In the tensed atmosphere of the last electoral weekend in the Czech Republic it was quite easy to lose track of a significant issue holding headlines in the US and not only – the Harvey Weinstein sexual misconduct scandal and the overwhelming #metoo global response from women coming forward to tell their stories of harassment and abuse, often at the workplace.
What caught my attention during a Sunday morning reporting by the CNN was a moderated expert discussion around how the alleged abuse could have gone on for so long without anyone coming forward to report it sooner.
A legal expert pointed that numerous companies have their future staff sign quite tough non-disclosure agreements (NDAs), which, in the showbiz industry, often include clauses dealing with what could otherwise be perceived as sexual misconduct and abuse; breaking such an NDA could lead to major economic consequences for those breaking the silence – not to talk about the victim blaming attitude, which still prevents numerous victims from coming forward in such circumstances.
"The HR is paid by the company. That’s why people are afraid to report misconduct."
The discussion then moved from legal aspects to the question: “Yes, but where was the HR? When someone is abused, how comes the victim has no one to go to for advice and support?”
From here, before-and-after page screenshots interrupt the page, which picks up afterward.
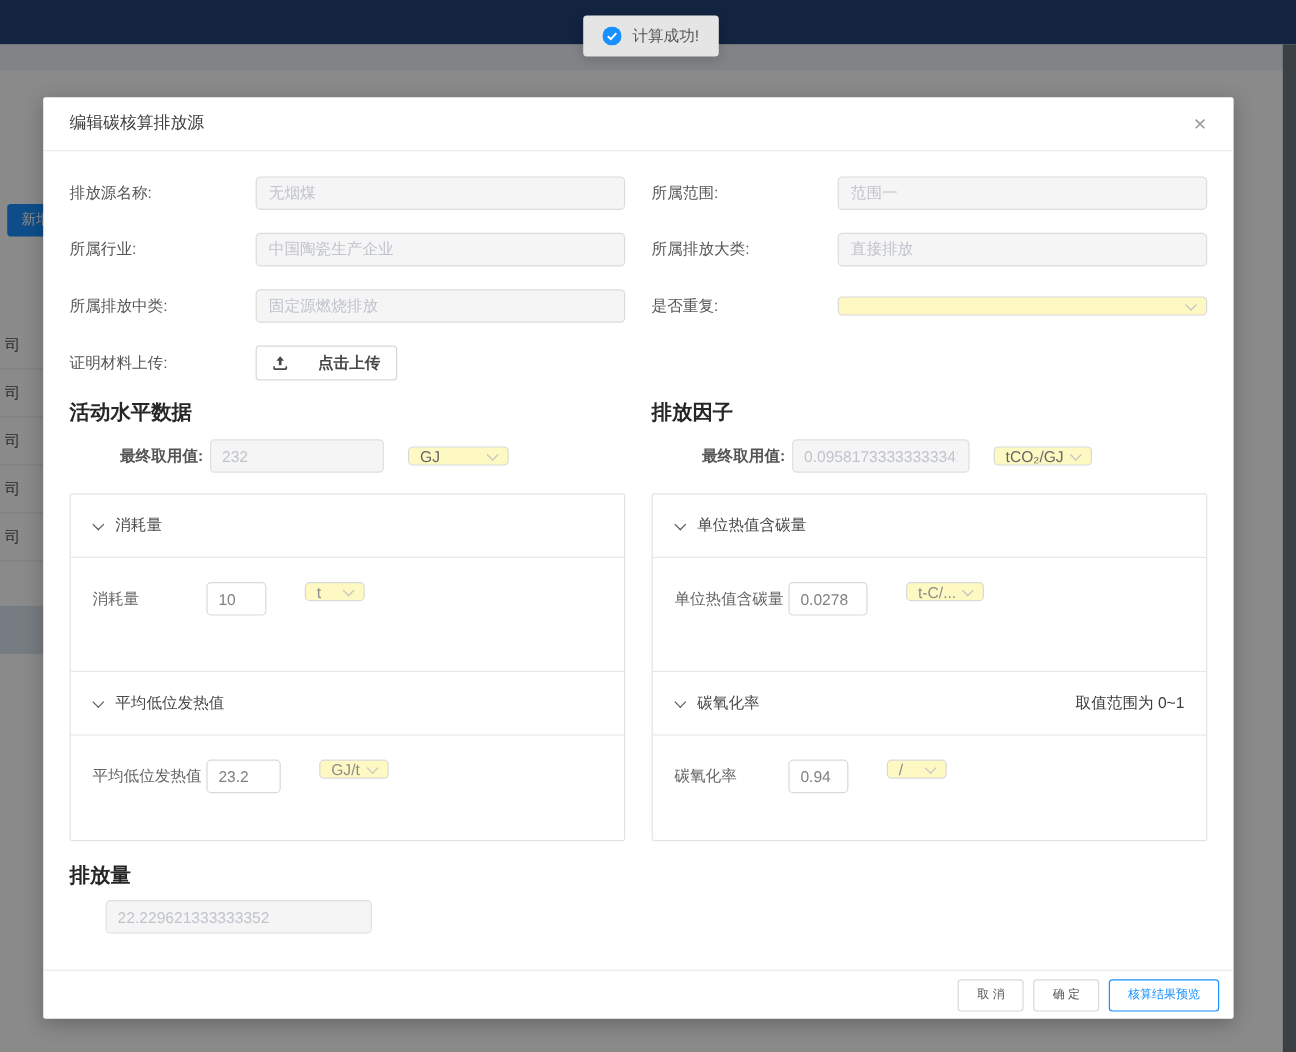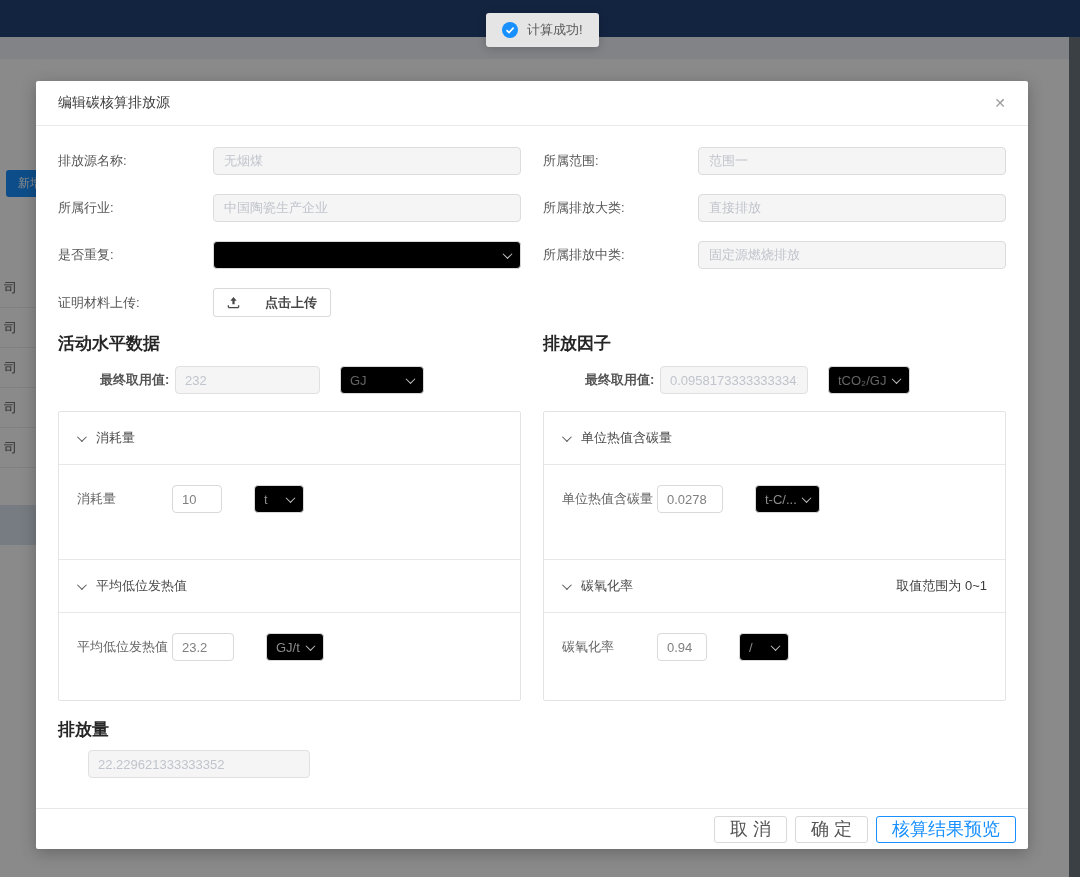"是否重复:" div.field { order: before "所属排放中类:" -> after "所属排放中类:" }
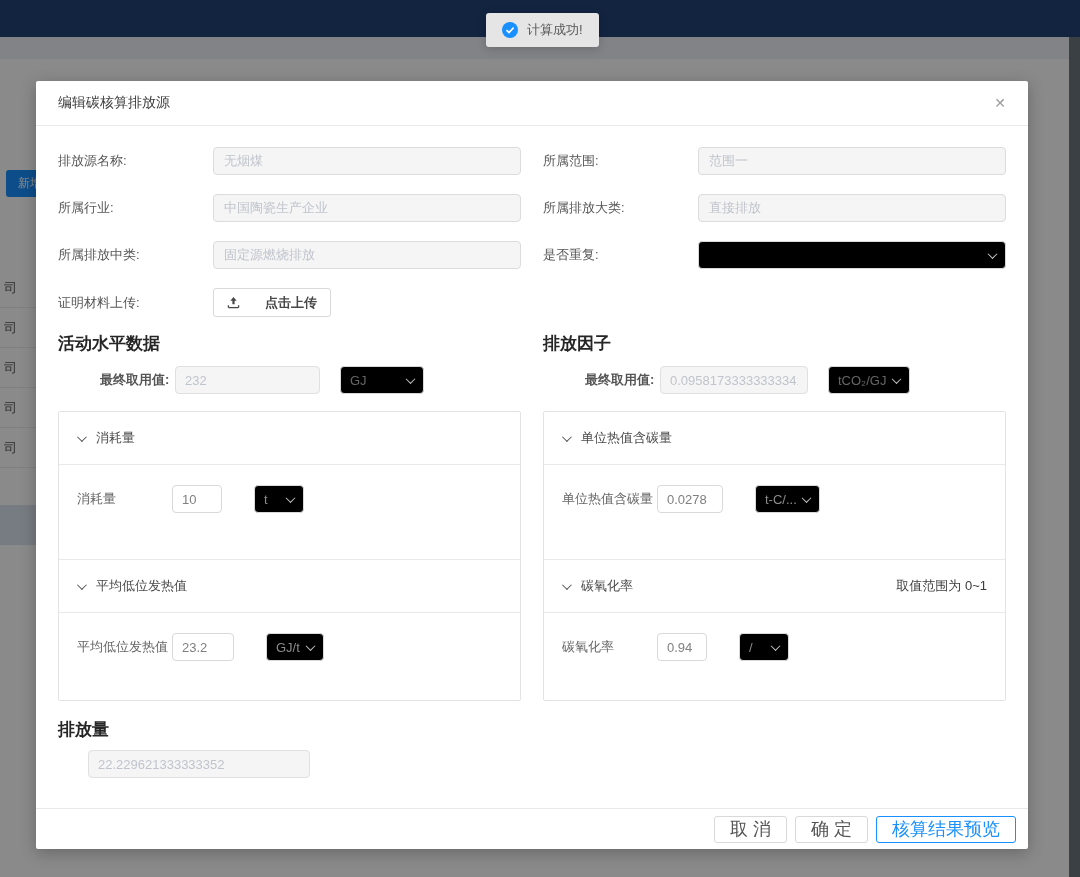"GJ" .unit-select { background: #000000 -> #fef9c3; height: 28px -> 16px }
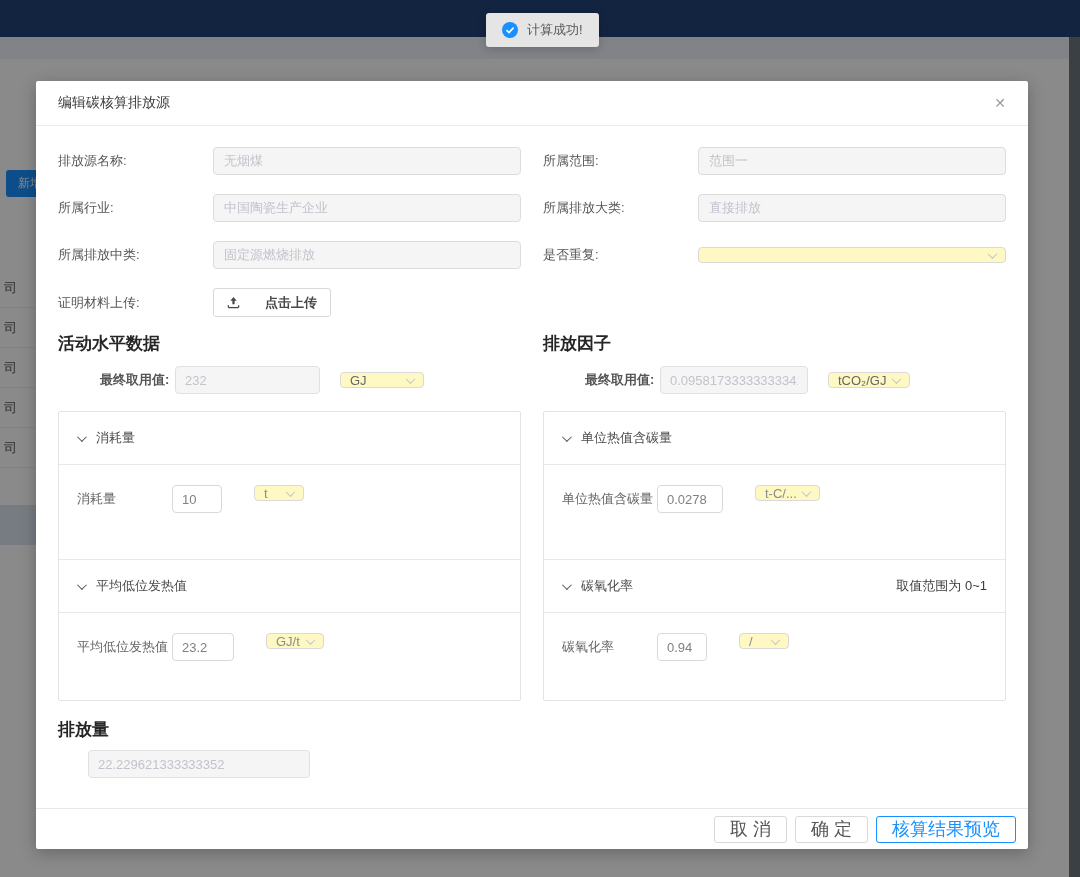"取 消" .btn { font-size: 18px -> 10px }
The answer of the expert present in the CNN studio was quite straightforward, very much along the lines: “Because the HR is paid by the company. That’s why people are afraid to report misconduct - they are afraid that the HR will ultimately turn against them.”
Beyond the massive noise of the Weinstein scandal I get a feeling that this issue is pointing at something much deeper, which is the presence – or lack of – courage within HR departments to stand up for what is suitable and acceptable behavior, mainly from the company leadership, when someone down the ranks brings issues of potential abuse to their attention.
I think we can all agree that HR is so much more than processes. It really, really is about people. Can you imagine that a member of your staff – any member of your staff - cannot come to you in full trust for guidance and support? How can we really even start talking about employee attraction, engagement and retention if bottom line issues such as providing a feeling of safety, human decency and respect for your people at the workplace can be put under question?
Today HR people are the guardians of people's trust in a company – if trust fails, the company will fail.
The key to preventing such issues is in my view two-fold:
- Communication, communication, communication: Constantly talking at all levels within the company about what harassment, abuse and unacceptable behavior is and what the consequences for engaging in such behavior are.
- Emotional intelligence: By raising the level of emotional intelligence with your people you help them to understand where they really stand and the impact of their behavior on their environment. It can be as simple as mirroring to someone that what they consider “a joke” is, for someone else, abuse. Or that certain outfits simply don’t belong to the workplace. By cultivating your people’s self-awareness, self-mastery, empathy and social skills you support your people to make healthier decisions in all aspects of their work and life. Ultimately, the benefits that you will reap go way beyond preventing abuse – in the end you will enjoy a more mature company culture, driven by individuals who genuinely operate on boundaries and mutual respect.
Yet that cannot be achieved without raising the emotional intelligence of the HR staff first. If HR people are too afraid to confront abusers, or if they are more concerned with keeping their job than doing their job, there is toll to be taken by such behavior on the whole HR industry, which needs to be pointed at and called for what it is.